WORK TO COMPLETE » Would you quote every entry exactly, dropping only the pictures?

DATA SUPPLIED »
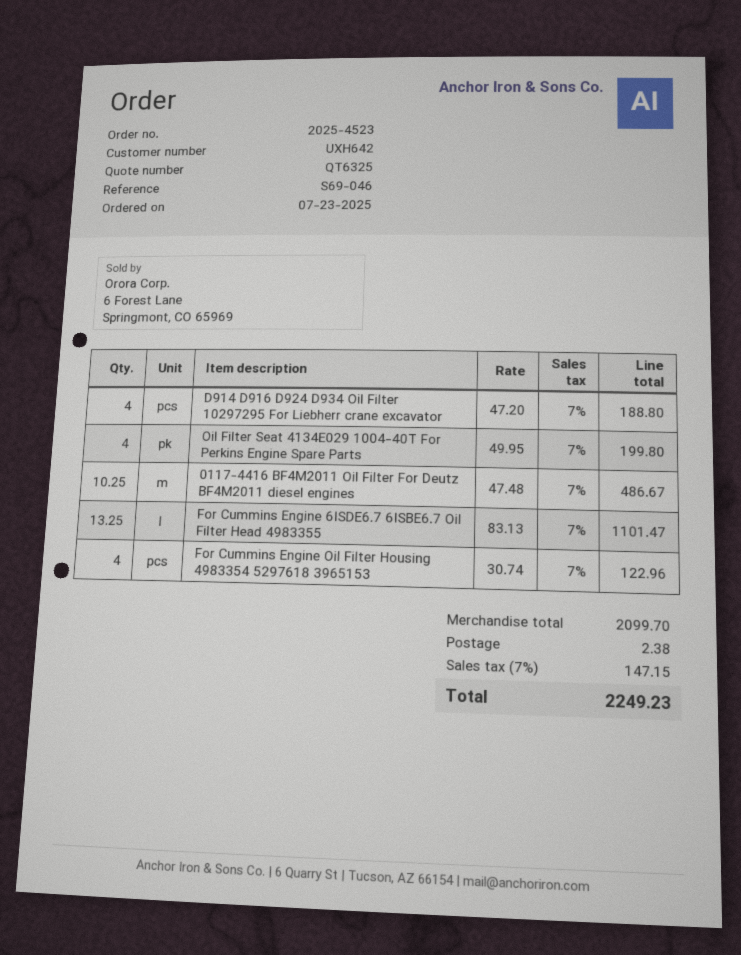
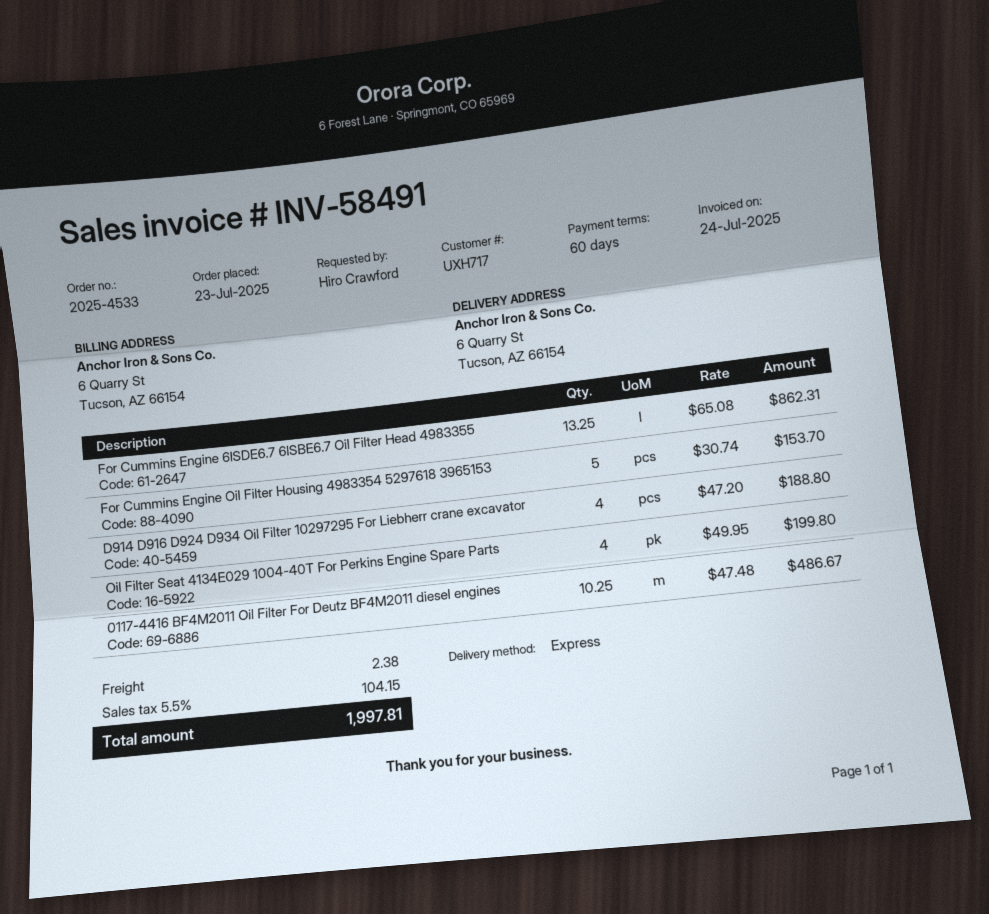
order number: 2025-4523 -> 2025-4533
customer number: UXH642 -> UXH717
For Cummins Engine 6ISDE6.7 6ISBE6.7 Oil Filter Head 4983355: 13.25 x 83.13 = 1101.47 -> 13.25 x 65.08 = 862.31
For Cummins Engine Oil Filter Housing 4983354 5297618 3965153: 4 x 30.74 = 122.96 -> 5 x 30.74 = 153.70
tax: 7% = 147.15 -> 5.5% = 104.15
total: 2249.23 -> 1997.81

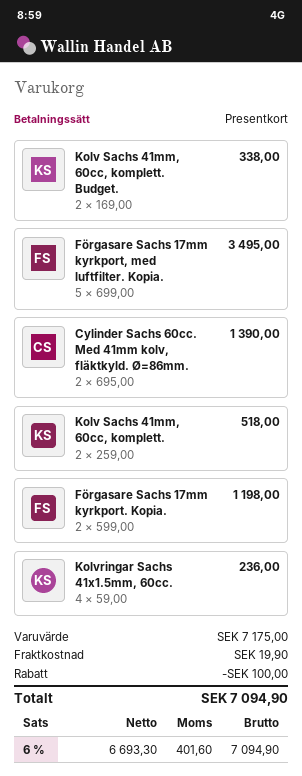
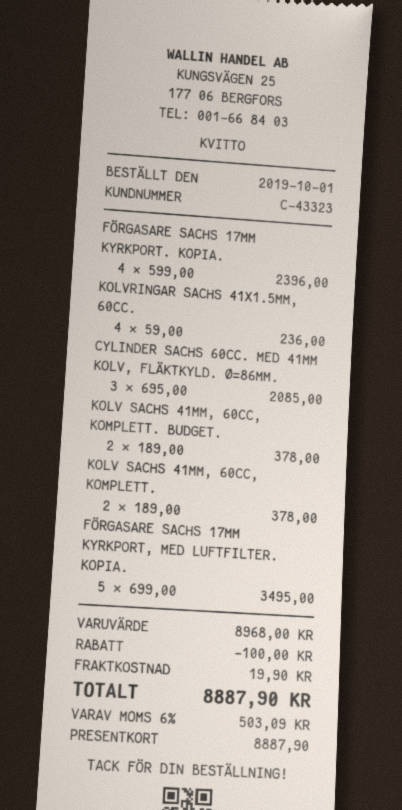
Kolv Sachs 41mm, 60cc, komplett. Budget.: 2 x 169.00 = 338.00 -> 2 x 189.00 = 378.00
Cylinder Sachs 60cc. Med 41mm kolv, fläktkyld. Ø=86mm.: 2 x 695.00 = 1390.00 -> 3 x 695.00 = 2085.00
Kolv Sachs 41mm, 60cc, komplett.: 2 x 259.00 = 518.00 -> 2 x 189.00 = 378.00
Förgasare Sachs 17mm kyrkport. Kopia.: 2 x 599.00 = 1198.00 -> 4 x 599.00 = 2396.00
subtotal: 7175.00 -> 8968.00
tax: 6% = 401.60 -> 6% = 503.09
total: 7094.90 -> 8887.90

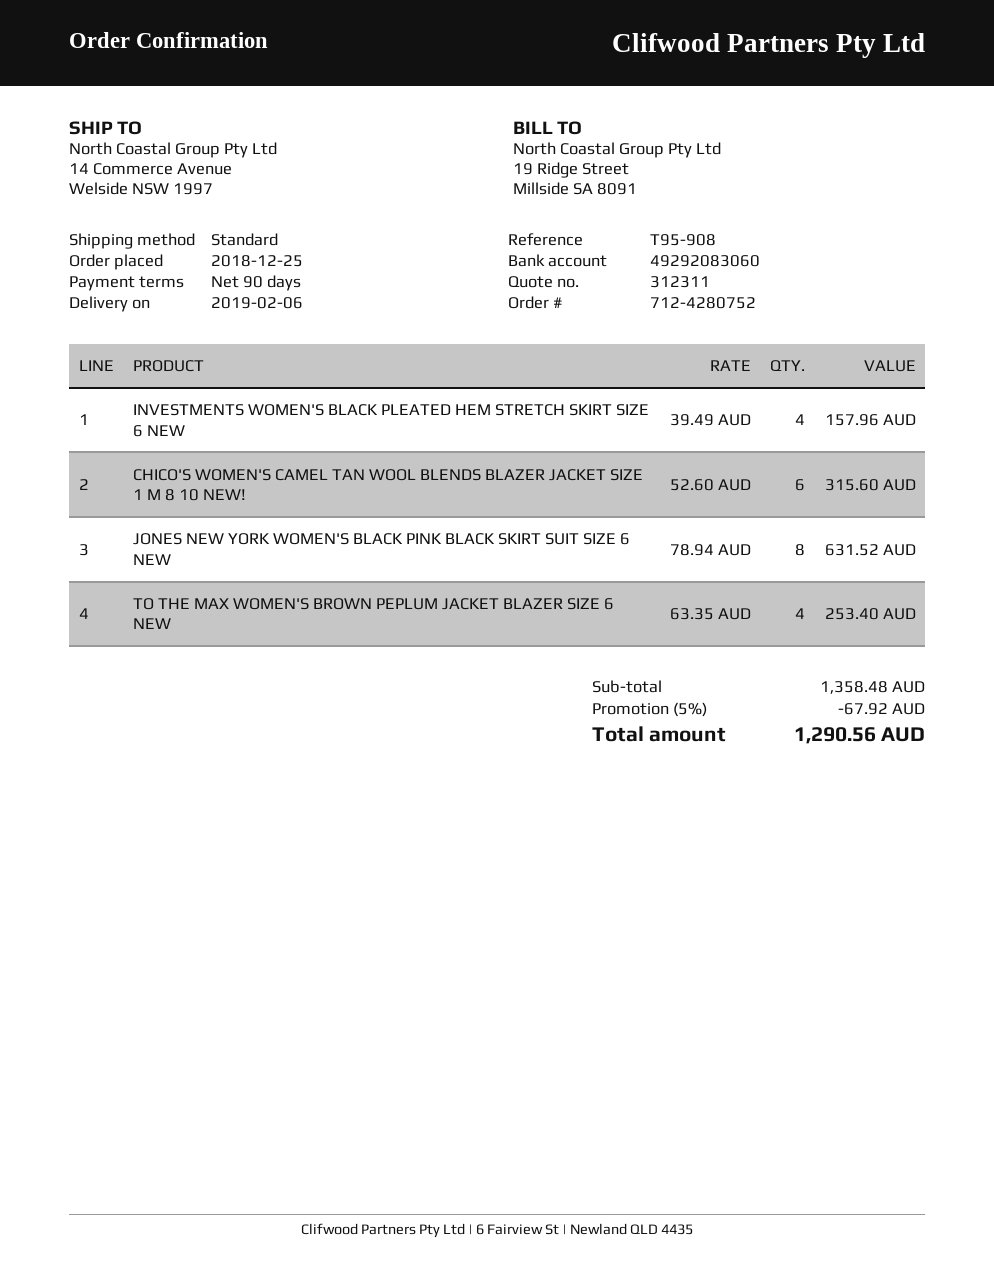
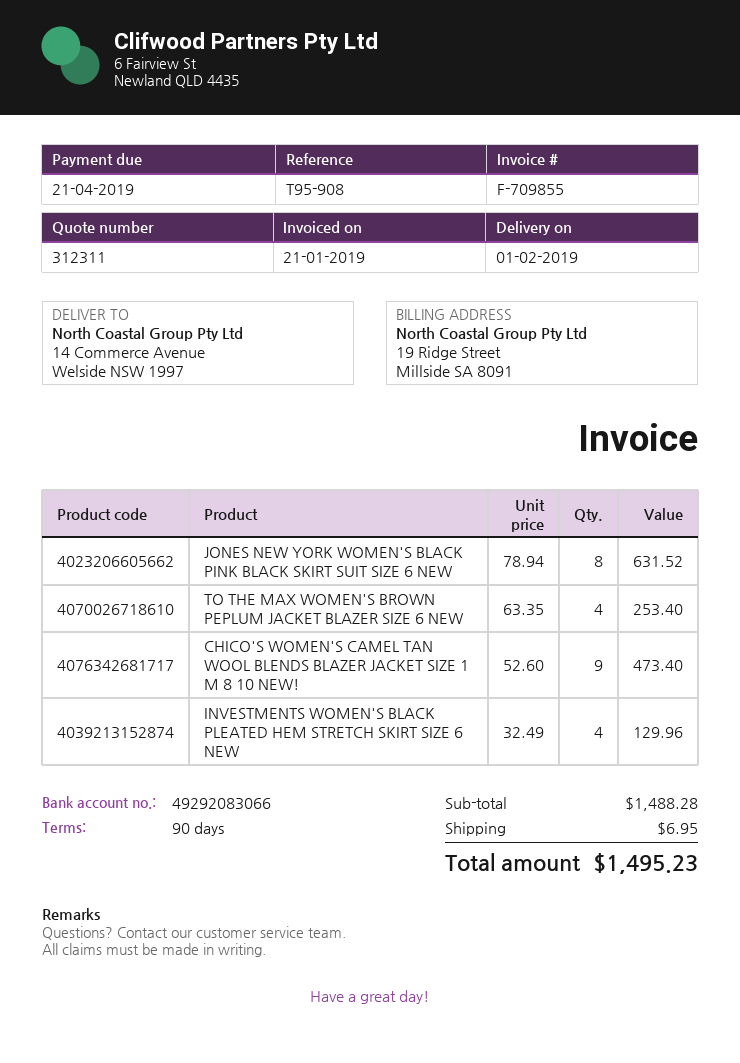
delivery date: 2019-02-06 -> 2019-02-01
bank account: 49292083060 -> 49292083066
INVESTMENTS WOMEN'S BLACK PLEATED HEM STRETCH SKIRT SIZE 6 NEW: 4 x 39.49 = 157.96 -> 4 x 32.49 = 129.96
CHICO'S WOMEN'S CAMEL TAN WOOL BLENDS BLAZER JACKET SIZE 1 M 8 10 NEW!: 6 x 52.60 = 315.60 -> 9 x 52.60 = 473.40
subtotal: 1358.48 -> 1488.28
discount: 5% = 67.92 -> none
shipping: none -> 6.95
total: 1290.56 -> 1495.23

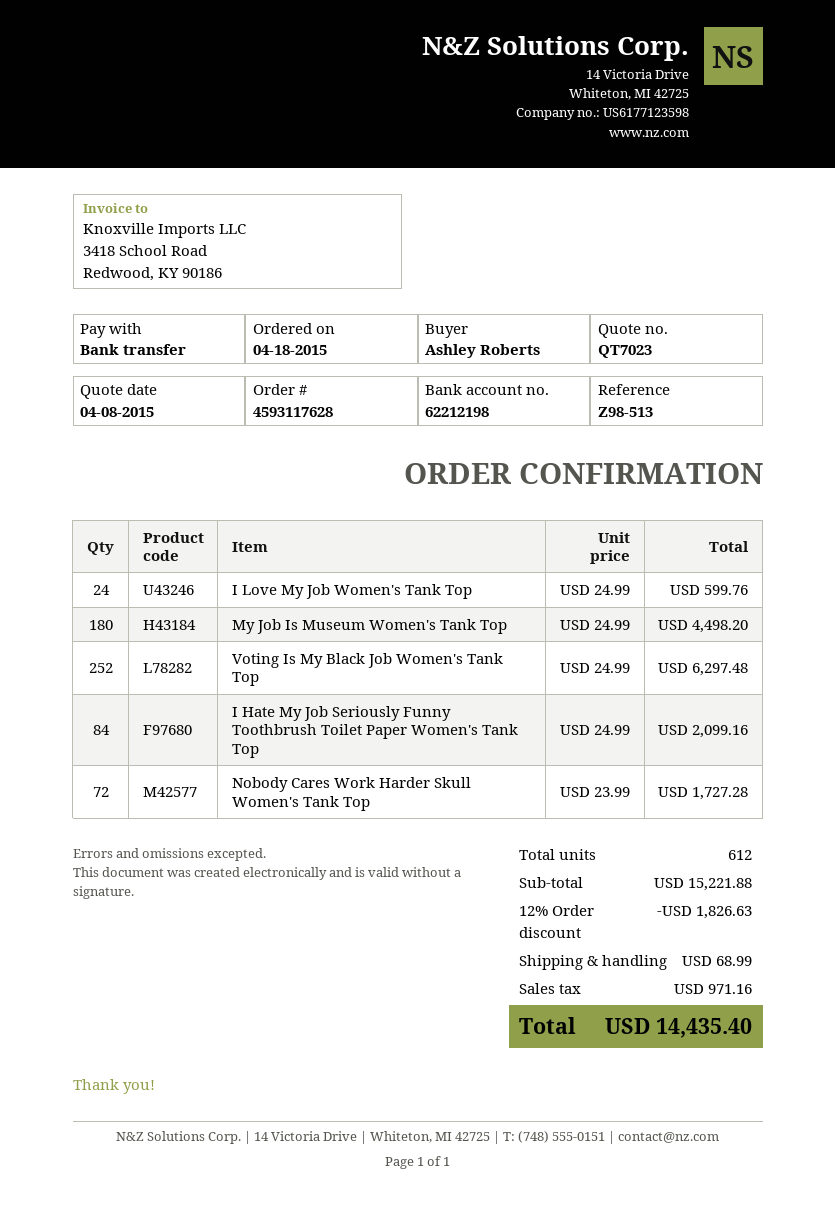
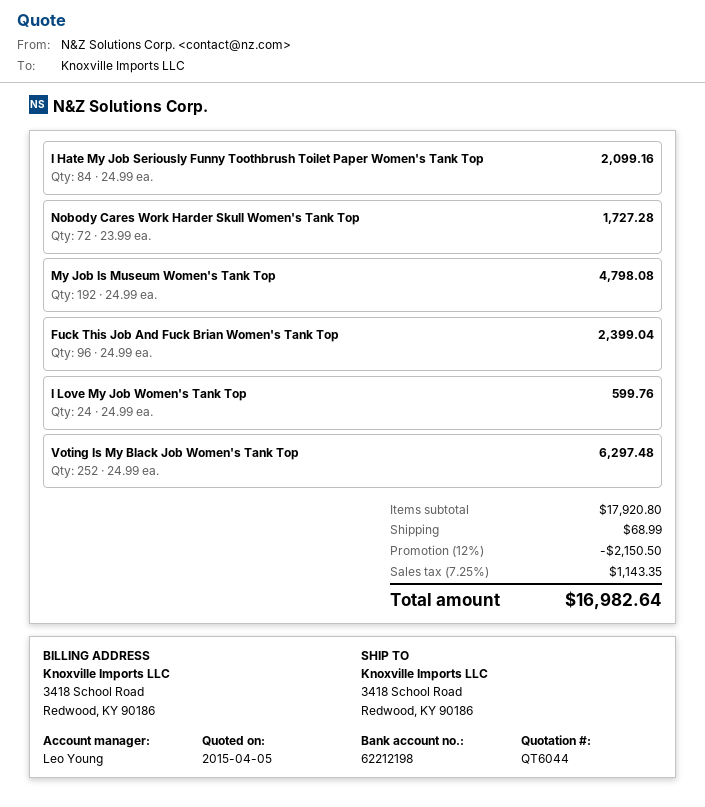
quote number: QT7023 -> QT6044
quote date: 2015-04-08 -> 2015-04-05
My Job Is Museum Women's Tank Top: 180 x 24.99 = 4498.20 -> 192 x 24.99 = 4798.08
Fuck This Job And Fuck Brian Women's Tank Top: none -> 96 x 24.99 = 2399.04
subtotal: 15221.88 -> 17920.80
discount: 12% = 1826.63 -> 12% = 2150.50
tax: 971.16 -> 1143.35
total: 14435.40 -> 16982.64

WRITTEN ANSWER »
order number: 2025-4523 -> 2025-4533
customer number: UXH642 -> UXH717
For Cummins Engine 6ISDE6.7 6ISBE6.7 Oil Filter Head 4983355: 13.25 x 83.13 = 1101.47 -> 13.25 x 65.08 = 862.31
For Cummins Engine Oil Filter Housing 4983354 5297618 3965153: 4 x 30.74 = 122.96 -> 5 x 30.74 = 153.70
tax: 7% = 147.15 -> 5.5% = 104.15
total: 2249.23 -> 1997.81

Kolv Sachs 41mm, 60cc, komplett. Budget.: 2 x 169.00 = 338.00 -> 2 x 189.00 = 378.00
Cylinder Sachs 60cc. Med 41mm kolv, fläktkyld. Ø=86mm.: 2 x 695.00 = 1390.00 -> 3 x 695.00 = 2085.00
Kolv Sachs 41mm, 60cc, komplett.: 2 x 259.00 = 518.00 -> 2 x 189.00 = 378.00
Förgasare Sachs 17mm kyrkport. Kopia.: 2 x 599.00 = 1198.00 -> 4 x 599.00 = 2396.00
subtotal: 7175.00 -> 8968.00
tax: 6% = 401.60 -> 6% = 503.09
total: 7094.90 -> 8887.90

delivery date: 2019-02-06 -> 2019-02-01
bank account: 49292083060 -> 49292083066
INVESTMENTS WOMEN'S BLACK PLEATED HEM STRETCH SKIRT SIZE 6 NEW: 4 x 39.49 = 157.96 -> 4 x 32.49 = 129.96
CHICO'S WOMEN'S CAMEL TAN WOOL BLENDS BLAZER JACKET SIZE 1 M 8 10 NEW!: 6 x 52.60 = 315.60 -> 9 x 52.60 = 473.40
subtotal: 1358.48 -> 1488.28
discount: 5% = 67.92 -> none
shipping: none -> 6.95
total: 1290.56 -> 1495.23

quote number: QT7023 -> QT6044
quote date: 2015-04-08 -> 2015-04-05
My Job Is Museum Women's Tank Top: 180 x 24.99 = 4498.20 -> 192 x 24.99 = 4798.08
Fuck This Job And Fuck Brian Women's Tank Top: none -> 96 x 24.99 = 2399.04
subtotal: 15221.88 -> 17920.80
discount: 12% = 1826.63 -> 12% = 2150.50
tax: 971.16 -> 1143.35
total: 14435.40 -> 16982.64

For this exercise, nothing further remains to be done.